-- Work instructions --
Give again, exactly as written, each line of the material below starting at the line that contains "[719,295,800,314] lanugage ->" and ending at the line that contains "(751, 543) none". Both ends count, and no other line does.

### Excerpted data ###

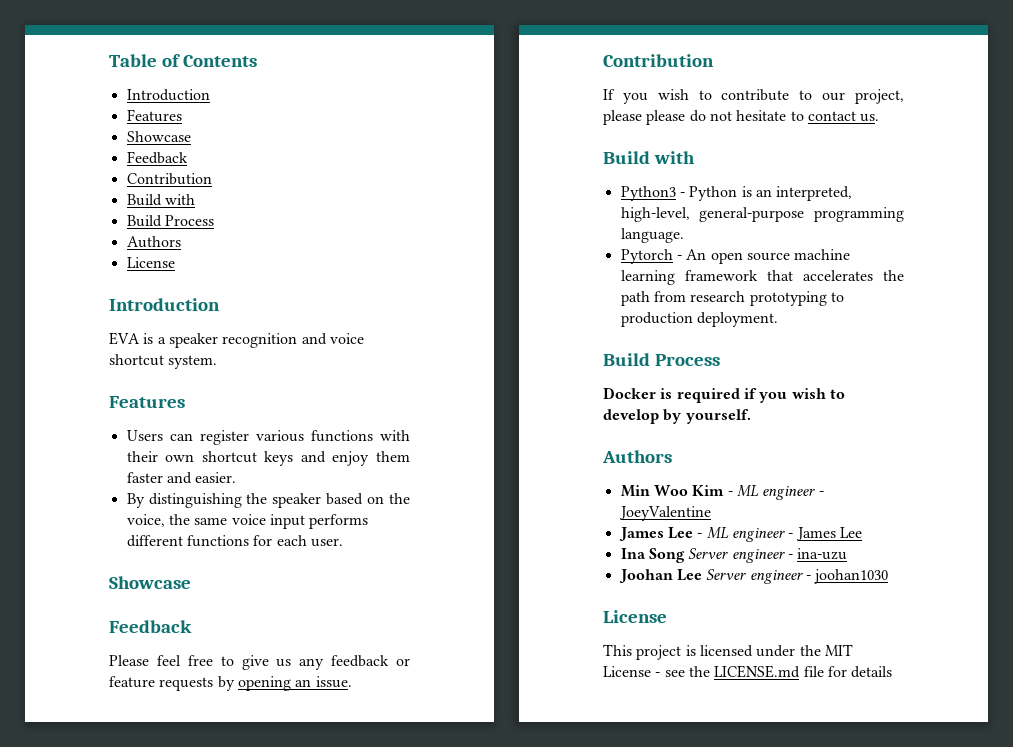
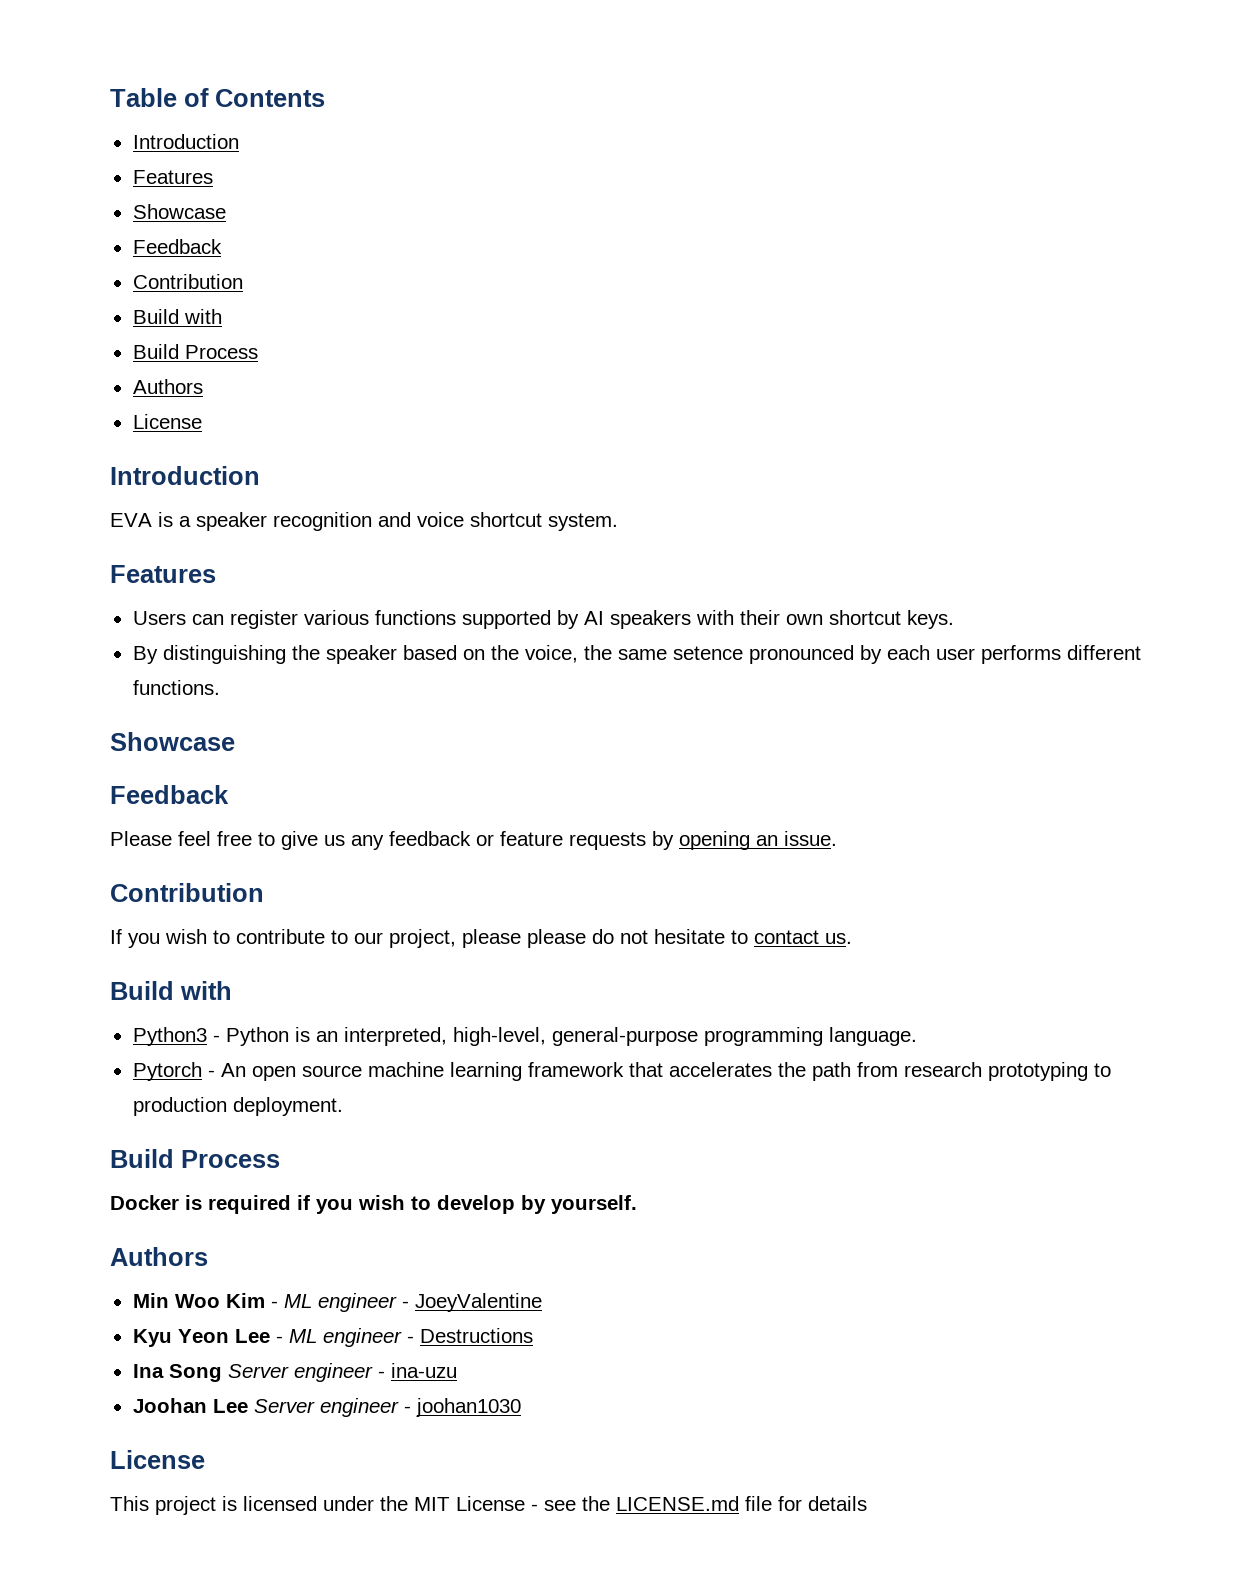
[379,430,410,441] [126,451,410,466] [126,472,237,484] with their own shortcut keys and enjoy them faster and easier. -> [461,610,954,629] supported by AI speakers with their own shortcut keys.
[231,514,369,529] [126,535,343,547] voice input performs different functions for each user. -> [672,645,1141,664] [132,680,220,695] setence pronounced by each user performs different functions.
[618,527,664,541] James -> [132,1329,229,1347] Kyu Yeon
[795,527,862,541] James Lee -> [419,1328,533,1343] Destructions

###
### Excerpted data ###

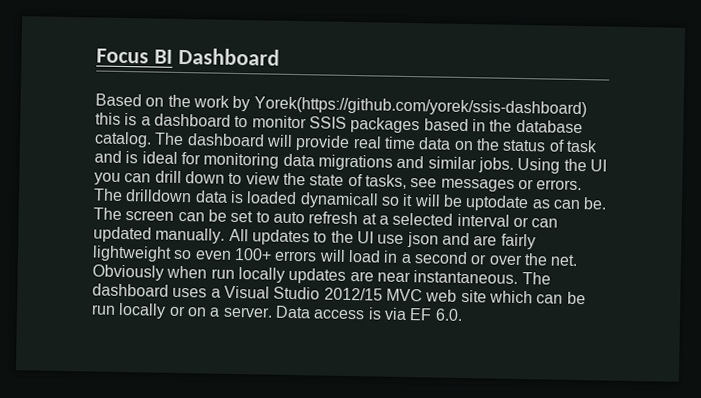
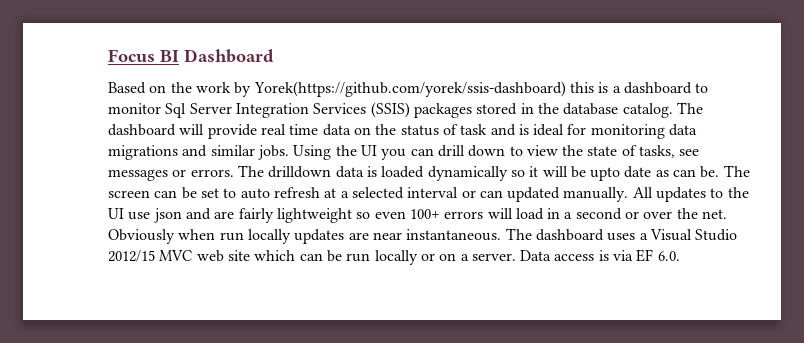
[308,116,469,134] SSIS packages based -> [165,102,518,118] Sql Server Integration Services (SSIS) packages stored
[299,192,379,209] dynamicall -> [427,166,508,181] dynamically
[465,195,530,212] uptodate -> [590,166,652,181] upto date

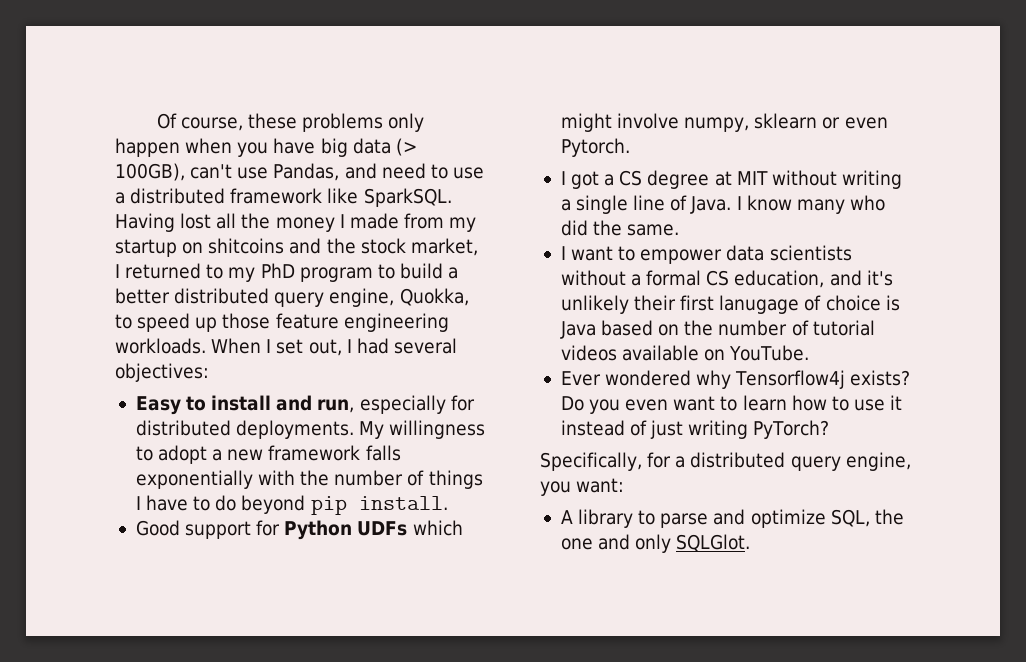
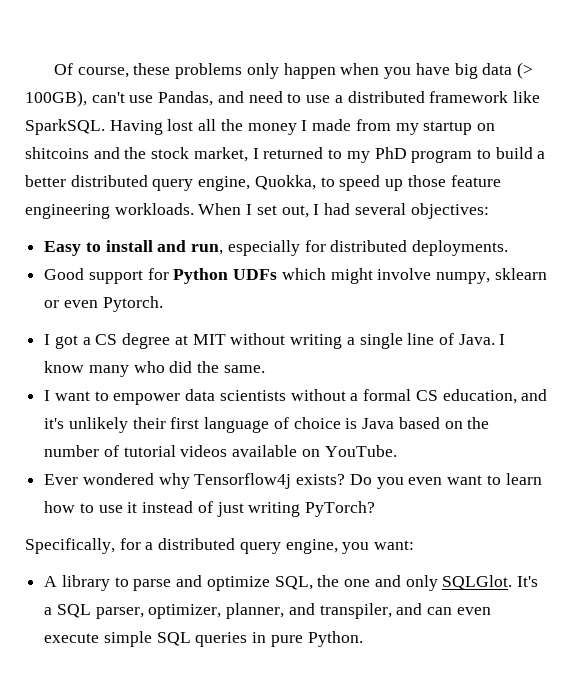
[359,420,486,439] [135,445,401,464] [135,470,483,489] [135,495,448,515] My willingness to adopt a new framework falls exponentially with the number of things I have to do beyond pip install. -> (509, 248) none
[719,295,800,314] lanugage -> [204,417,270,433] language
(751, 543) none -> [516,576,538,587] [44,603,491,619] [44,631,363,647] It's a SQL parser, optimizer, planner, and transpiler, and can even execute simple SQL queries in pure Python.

###

-- Reply to the task --
[719,295,800,314] lanugage -> [204,417,270,433] language
(751, 543) none -> [516,576,538,587] [44,603,491,619] [44,631,363,647] It's a SQL parser, optimizer, planner, and transpiler, and can even execute simple SQL queries in pure Python.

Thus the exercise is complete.